Taxa with differential abundance in the comparison groups of mice between DMSXL and WT mice were characterized by ANCOM-BC, a methodology for differential abundance and correlation analyses in microbiome data based on the compositional log-ratios. Our results showed that, at the phylum level, Patescibacteria exhibited significant changes across three of the four comparison groups: DMSXL versus WT, Homozygous versus WT, and Homozygous versus Heterozygous mice. No significant differences were observed between WT and Heterozygous mice. This indicates that Patescibacteria has a notable shift in abundance in each of these comparisons. Further analyses comparing the microbiomes of WT and DMSXL mice including both Homozygous vs Heterozygous mice (Fig. 6A) and WT vs Homozygous mice (Fig. 6B) revealed that the two phyla of Patescibacteria (P = <0.01, RA: 1.5 %, LFC= - 0.05) and Defferibacterota (P = 0.01, RA: 1.25 %, LFC= - 0.2) were significantly altered in Homozygous mice. Moreover, the comparison between the WT and Homozygous groups also showed a trend in the differential abundance of Cyanobacteria (P = 0.05, RA: 0.48 %, LFC=0.75), Verrocumicrobiota (P = 0.06, RA: 0.05 %, LFC=1.3) and Firmicutes (P = 0.06, RA: 41 %, LFC=0.5). Finally, comparing the gut microbiomes of Homozygous mice vs Heterozygous mice, our results showed a significant difference in the detection of the phyla Patescibacteria (P = <0.01, RA:1.1 %, LFC=0.2) and Verrocumicrobiota (P = 0.02, RA:1.5 %, LFC=0.3) in Homozygous mice (Fig. 6C). These findings emphasize the distinct microbial profiles associated with DM1 genotype variations.

Fig. 6.

ANCOM-BC analysis in a) WT (n = 19) and DM1 mice (n = 49), b) WT (n = 19) vs Homozygous mice (n = 26) and c) Heterozygous (n = 23) vs Homozygous mice (n = 26). Significant taxa at the phylum level with their p value as well as the most significantly differed genera with higher and lower abundance of each group has been shown. The ANCOM analyses was performed at a P = 0.05 with Benjamini–Hochberg FDR correction.

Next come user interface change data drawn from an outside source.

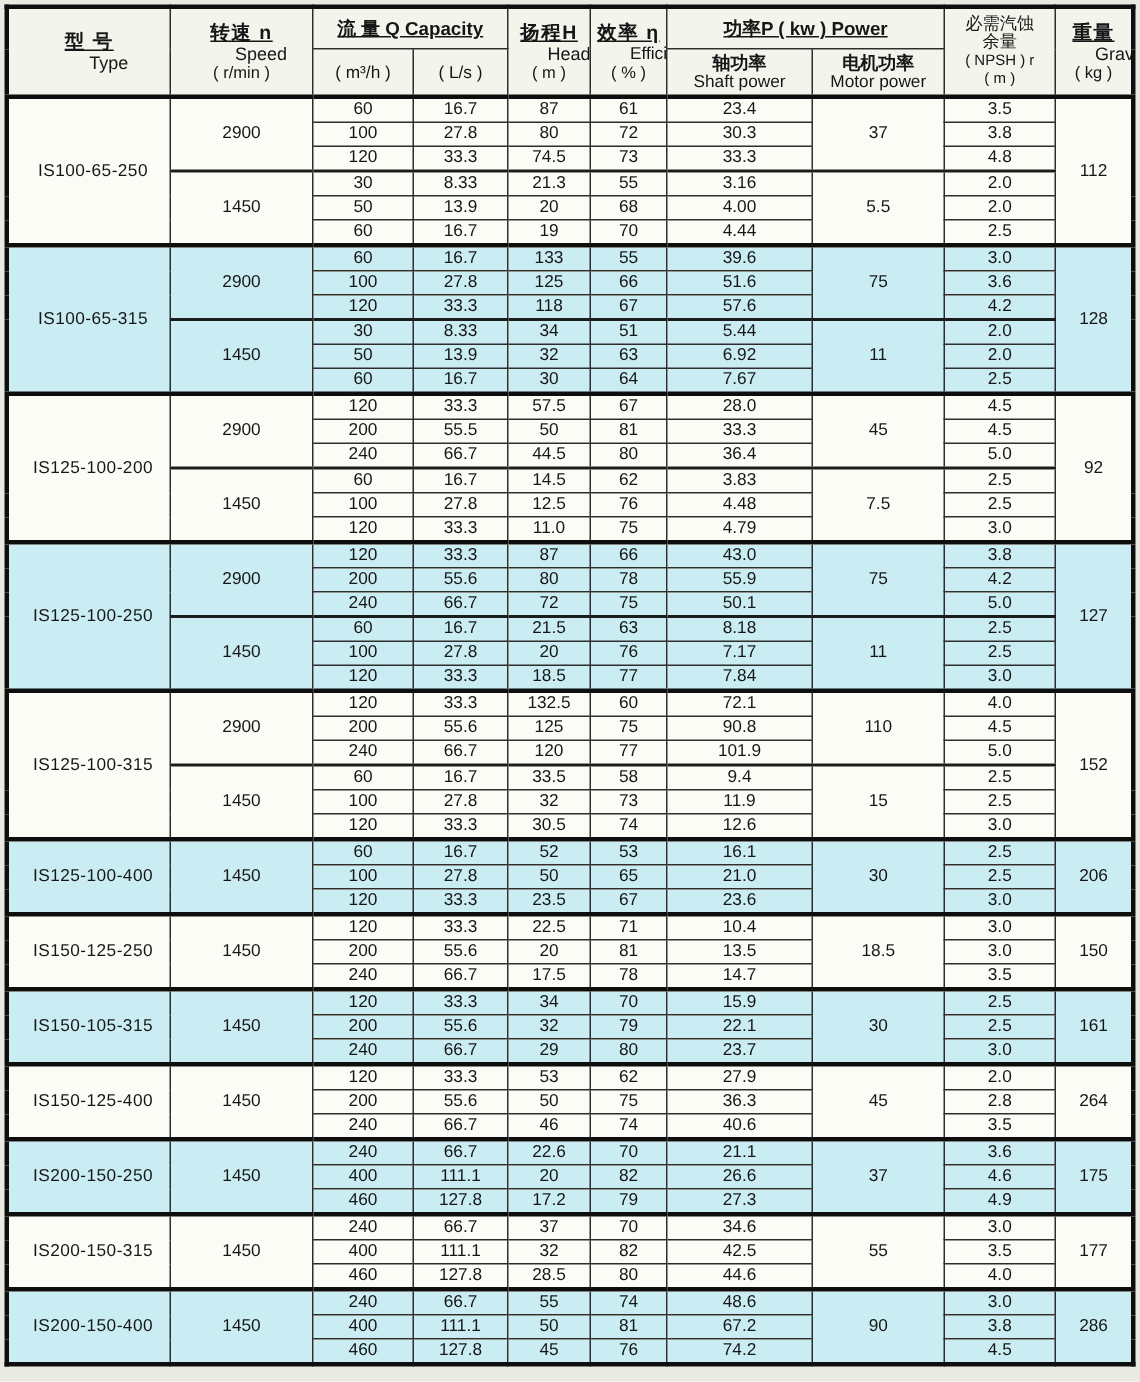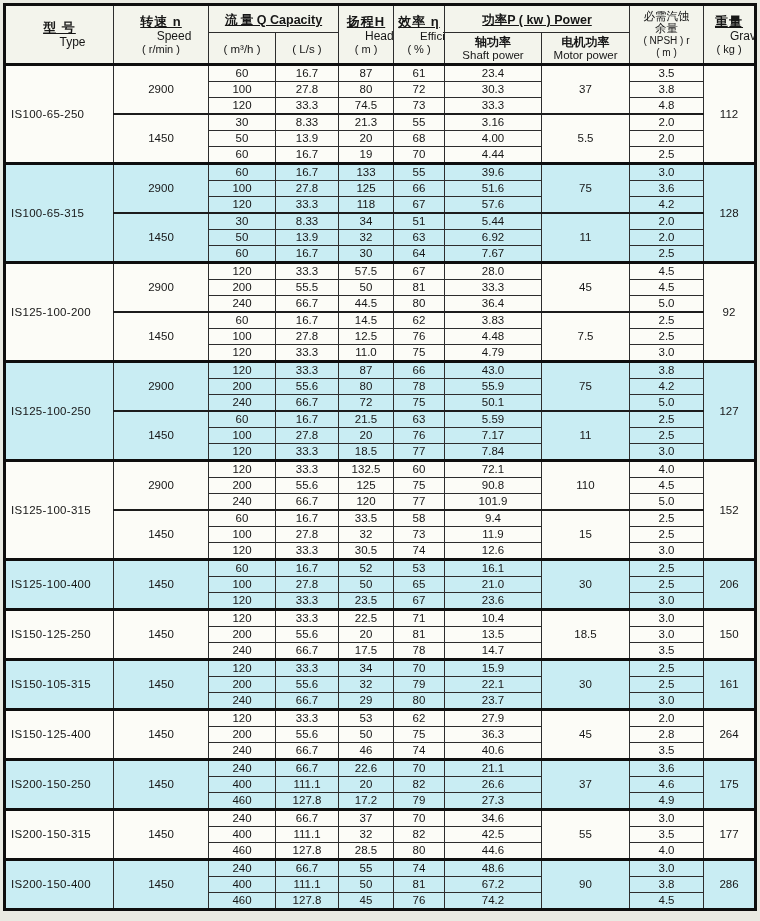--- a/index.html
+++ b/index.html
@@ -39,21 +39,21 @@
   .npsh-line{font-size:11.5px;line-height:12.5px;font-weight:normal;}
   .npsh-sub{font-size:10px;line-height:12.5px;font-weight:normal;}
   tbody td{
     font-size:11.5px;
     height:15px;
     line-height:13px;
     background:#fcfcf7;
   }
   tbody tr.shaded td{background:#c9edf3;}
   tbody td.type-cell{
-    text-align:left;
+    text-align:center;
     padding-left:5px;
     letter-spacing:.3px;
   }
   tbody tr.group-start td{border-top:3px solid #0e0e0e;}
   tbody tr.speed-start td{border-top:2.2px solid #1c1c1c;}
 </style>
 </head>
 <body>
 
 <div class="page">
@@ -316,21 +316,21 @@
           <td>75</td>
           <td>50.1</td>
           <td>5.0</td>
         </tr>
         <tr class="shaded speed-start">
           <td rowspan="3">1450</td>
           <td>60</td>
           <td>16.7</td>
           <td>21.5</td>
           <td>63</td>
-          <td>5.59</td>
+          <td>8.18</td>
           <td rowspan="3">11</td>
           <td>2.5</td>
         </tr>
         <tr class="shaded">
           <td>100</td>
           <td>27.8</td>
           <td>20</td>
           <td>76</td>
           <td>7.17</td>
           <td>2.5</td>

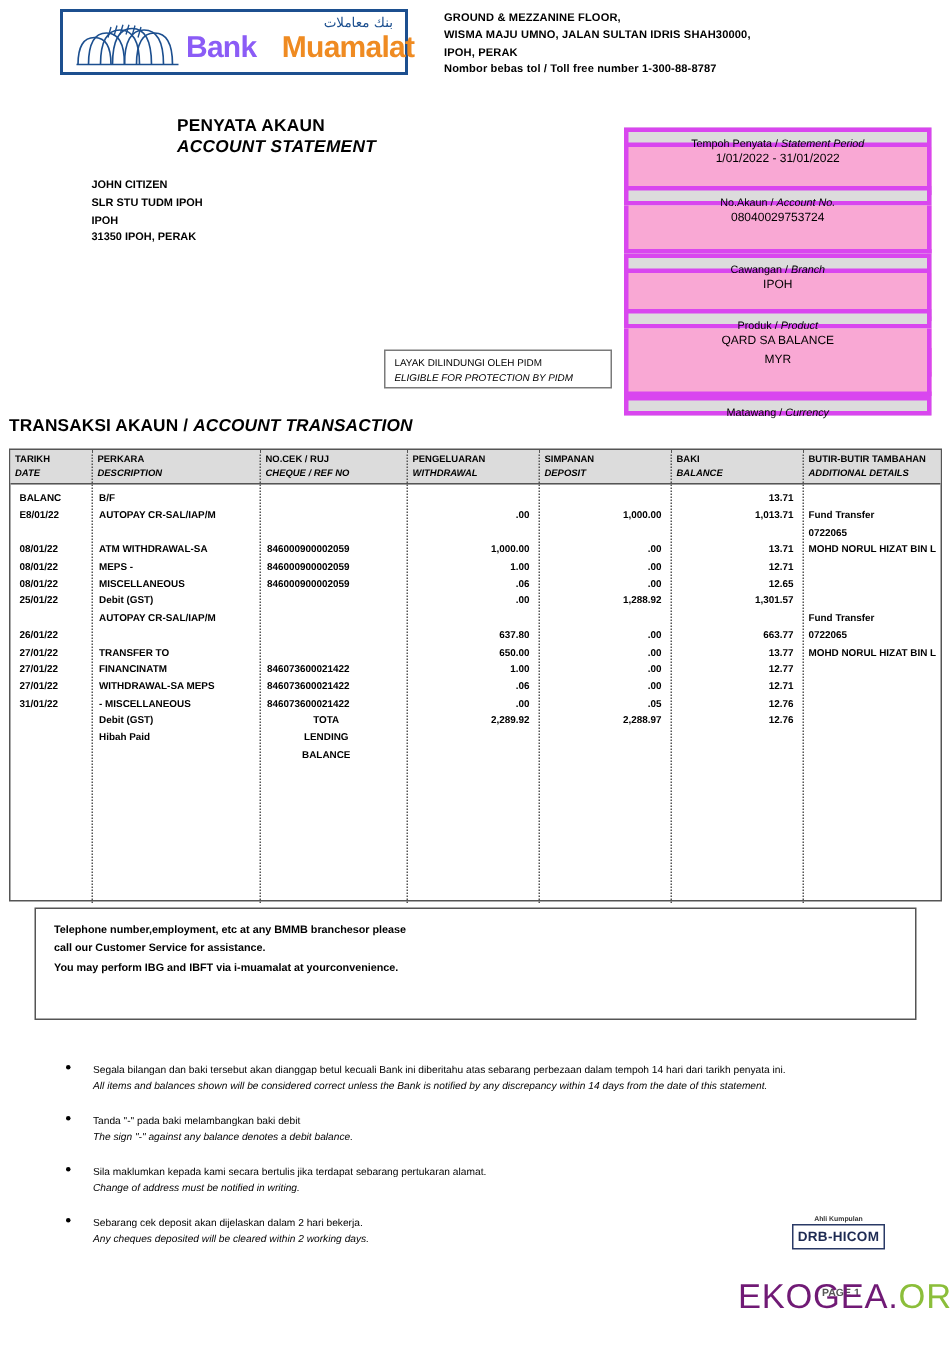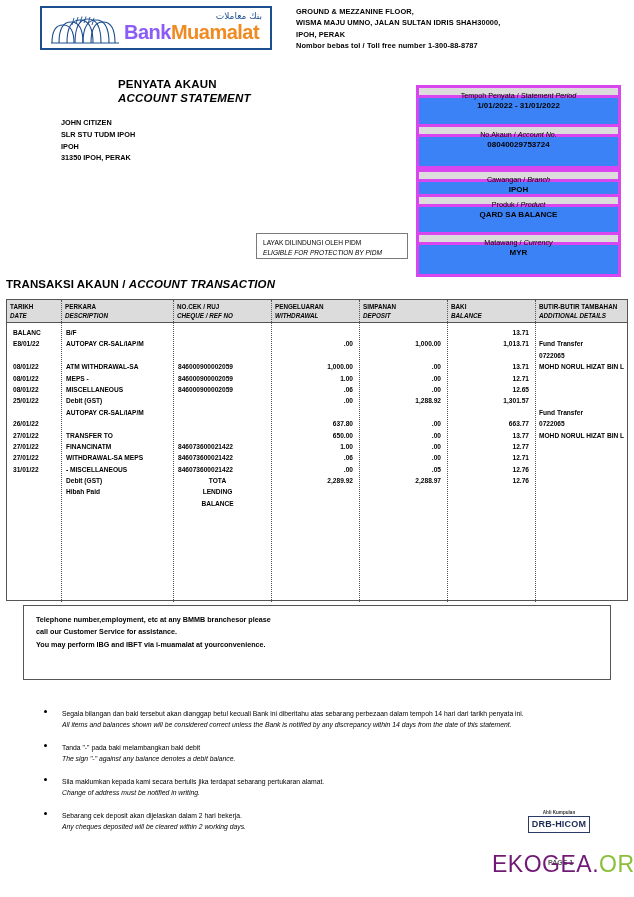--- a/index.html
+++ b/index.html
@@ -51,21 +51,21 @@
   .logo-word {
     position: absolute;
     left: 82px; top: 14px;
     font-size: 20px;
     font-weight: bold;
     letter-spacing: -0.5px;
     line-height: 1;
     white-space: nowrap;
   }
   .logo-word .bank { color: #8b5cf6; }
-  .logo-word .muamalat { color: #ef8b22; }
+  .logo-word .muamalat { color: #ef8b22; margin-left: 17px; }
 
   .bank-address {
     position: absolute;
     left: 296px; top: 6px;
     font-size: 7.4px;
     font-weight: bold;
     line-height: 1.55;
     letter-spacing: 0.1px;
   }
 
@@ -106,30 +106,30 @@
     line-height: 1;
   }
   .info-label {
     background: #dcdcdc;
     font-size: 7.2px;
     padding: 3.5px 0 3.5px;
     height: 13px;
   }
   .info-label i { font-style: italic; }
   .info-value {
-    background: #3b82f6;
+    background: #f9a8d4;
     font-size: 8px;
-    font-weight: bold;
+    font-weight: normal;
     padding: 4px 0 4px;
     height: 32px;
     border-top: none;
   }
   .g1 { top: 85px; }
   .g2 { top: 124px; }
-  .g3 { top: 194px; }
+  .g3 { top: 206px; }
   .g4 { top: 232px; }
 
   
   .pidm {
     position: absolute;
     left: 256px; top: 233px;
     width: 152px; height: 26px;
     border: 1px solid #7a7a7a;
     box-sizing: border-box;
     padding: 4px 0 0 6px;
@@ -365,25 +365,25 @@
 
 <div class="info-group g3">
   <div class="info-row info-label">
     <span>Produk</span>
     <span> / </span><i>Product</i>
   </div>
   <div class="info-row info-value">QARD SA BALANCE</div>
 </div>
 
 <div class="info-group g4">
+  <div class="info-row info-value">MYR</div>
   <div class="info-row info-label">
     <span>Matawang</span>
     <span> / </span><i>Currency</i>
   </div>
-  <div class="info-row info-value">MYR</div>
 </div>
 
 <div class="pidm">
   <div>LAYAK DILINDUNGI OLEH PIDM</div>
   <div class="en">ELIGIBLE FOR PROTECTION BY PIDM</div>
 </div>
 
 <div class="txn-title">
   <span>TRANSAKSI AKAUN</span><span> / </span><i>ACCOUNT TRANSACTION</i>
 </div>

At the genus level, the comparison between WT and DMSXL groups revealed statistically significant differences in the relative abundance of specific gut bacterial taxa in WT mice. Notably, Eubacterium nodatum (P = 0.005) was significantly more abundant in WT mice, along with Streptococcus (P = 0.002) and Lachnospiraceae (P = 0.001) (Fig. 6A). Alternatively, in the WT vs DMSXL mice, the highest level of statistical significance was observed for Candidatus Saccharimonas (P = 0.001), followed by Eubacterium brachy (P = 0.002). The comparison of WT vs Homozygous groups showed that the relative abundance of Eubacterium nodatum (P = <0.01) is increased in WT mice compared to Homozygous mice (Fig. 6B). On the other hand, the relative abundance of Lachnospiraceae NK4B4 (P = 0.0002), Christenseenellaceae R-7 (P = <0.01) and Romboutsia (P = <0.01) was higher in Homozygous mice compared to WT mice (Fig. 6B). Lastly, in the Homozygous vs Heterozygous mice groups (Fig. 6C), our findings displayed that Eubacterium nodatum (P = <0.01) abundance declined in the Homozygous mice, similar to what was observed in the two previous comparison groups. Lactobacillus HT002 (P = <0.01) abundance was also reduced in the Homozygous mice compared to Heterozygous mice. Finally, the relative abundance of Romboutsia (P = <0.01) as well as Christenseenellaceae R-7 (P = <0.01) was elevated in Homozygous mice, similar to what was observed in the comparison between the WT vs Homozygous mice.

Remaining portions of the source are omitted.